Necessario intervenire urgentemente per fermare attacco all’export agroalimentare

Nutriscore: dobbiamo tutelare biodiversità del territorio per evitare indistinta omologazione

Il rischio è penalizzare la dieta mediterranea e promuovere cibi spazzatura con edulcoranti 

Alessandria. Coldiretti: E’ necessario intervenire con urgenza per fermare l’attacco ai prodotti alimentari nazionali con il rischio del via libera all’etichetta Nutriscore che metterebbe in pericolo le esportazioni agroalimentari tricolori che, nonostante la pandemia, sono aumentate dell’1,8%. E’ quanto afferma Coldiretti nell’apprezzare l’impegno assunto in Europa dal Ministro delle Politiche Agricole, Stefano Patuanelli, in Audizione alla Commissione Agricoltura della Camera.

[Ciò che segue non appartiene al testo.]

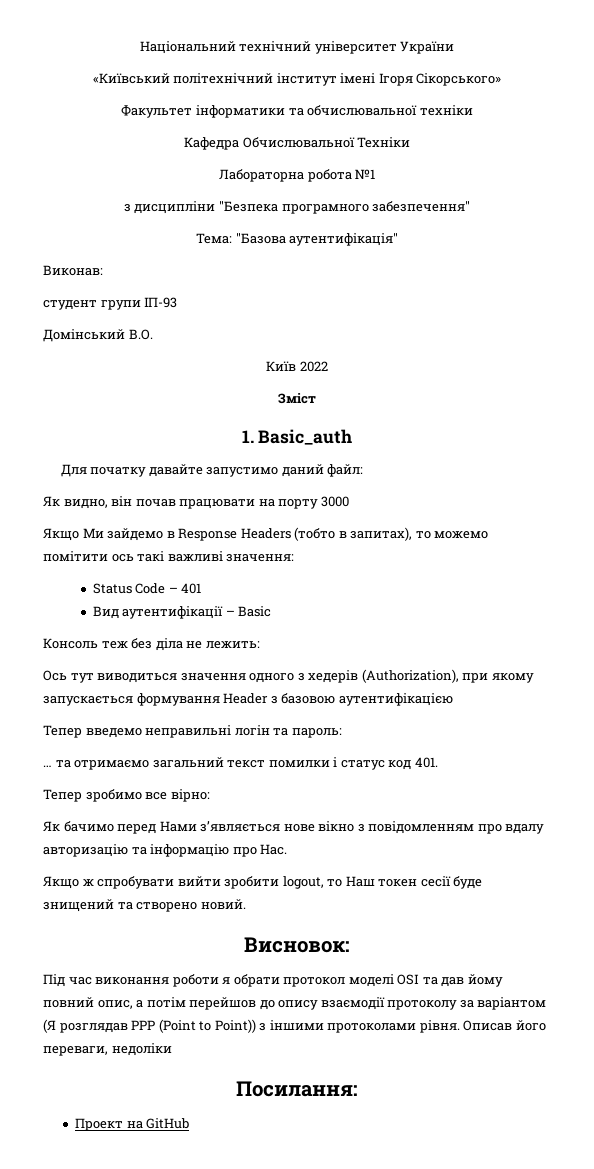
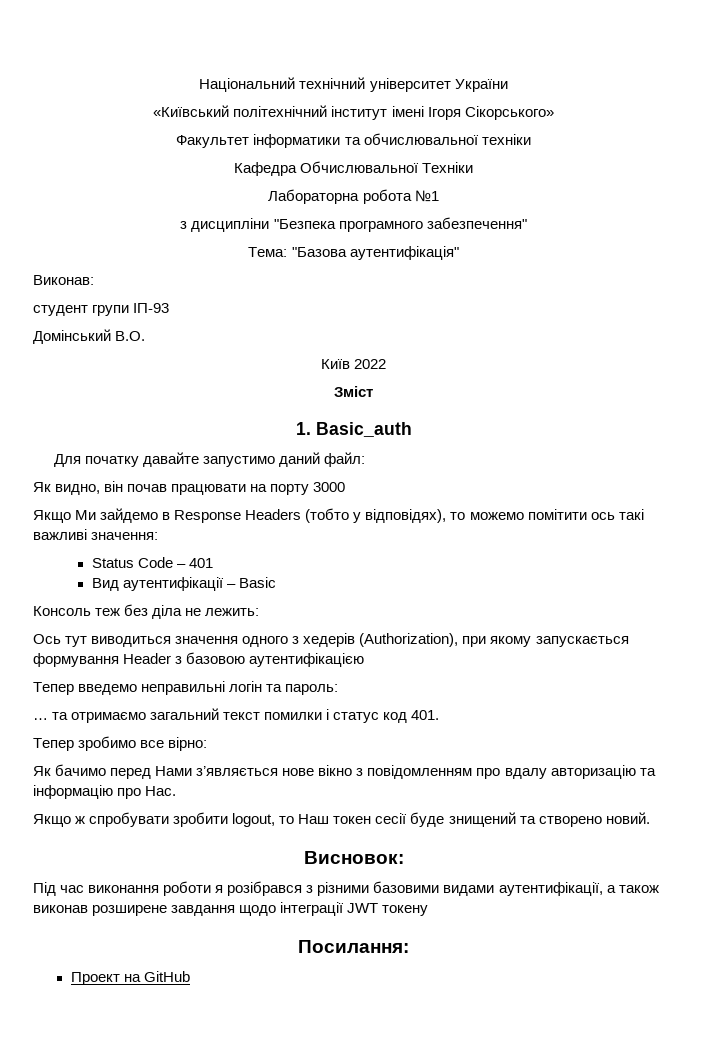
- Якщо Ми зайдемо в Response Headers (тобто в запитах), то можемо помітити ось такі важливі значення:
+ Якщо Ми зайдемо в Response Headers (тобто у відповідях), то можемо помітити ось такі важливі значення:
- Якщо ж спробувати вийти зробити logout, то Наш токен сесії буде знищений та створено новий.
+ Якщо ж спробувати зробити logout, то Наш токен сесії буде знищений та створено новий.
- Під час виконання роботи я обрати протокол моделі OSI та дав йому повний опис, а потім перейшов до опису взаємодії протоколу за варіантом (Я розглядав PPP (Point to Point)) з іншими протоколами рівня. Описав його переваги, недоліки
+ Під час виконання роботи я розібрався з різними базовими видами аутентифікації, а також виконав розширене завдання щодо інтеграції JWT токену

“L’etichettatura nutriscore francese, come quella a semaforo adottata in Gran Bretagna, influenzano il consumatore, con un bel verde, a scegliere prodotti con ingredienti di sintesi e a basso costo spacciandoli per più salutari – commentano il Presidente e il Direttore Coldiretti Alessandria Mauro Bianco e Roberto Rampazzo -. Un sistema fuorviante, discriminatorio ed incompleto che finisce per escludere paradossalmente dalla dieta alimenti sani e naturali che da secoli sono presenti sulle nostre tavole per favorire prodotti artificiali di cui in alcuni casi non è nota neanche la ricetta. L’equilibrio nutrizionale va ricercato tra i diversi cibi consumati nella dieta giornaliera che tiene conto dell’insieme della dieta alimentare e non si focalizza sul singolo prodotto. Il nostro territorio alessandrino vanta una grande biodiversità da continuare a valorizzare per evitare un’indistinta omologazione”.

Il rischio è, altrimenti, di promuovere cibi spazzatura con edulcoranti al posto dello zucchero e di sfavorire i simboli della dieta mediterranea, considerati elisir di lunga vita, le cui semplici ma inimitabili ricette non possono essere certo modificate.

Bianco e Rampazzo proseguono: “L’etichetta nutrizionale a colori peraltro boccia ingiustamente quasi l’85% in valore del Made in Italy a denominazione di origine (Dop/Igp) che la stessa UE dovrebbe invece tutelare e valorizzare soprattutto nel tempo del Covid. In un momento difficile per l’economia, infatti, dobbiamo portare sul mercato il valore aggiunto della trasparenza contrastando le indicazioni fuorvianti ed estendendo l’obbligo di indicare in etichetta il Paese d’origine di tutti gli alimenti per combattere la concorrenza sleale al Made in Italy. L’Italia grazie ai primati nella qualità e nella sicurezza alimentare conquistati a livello europeo ha la responsabilità di svolgere un ruolo di leadership in Europa”.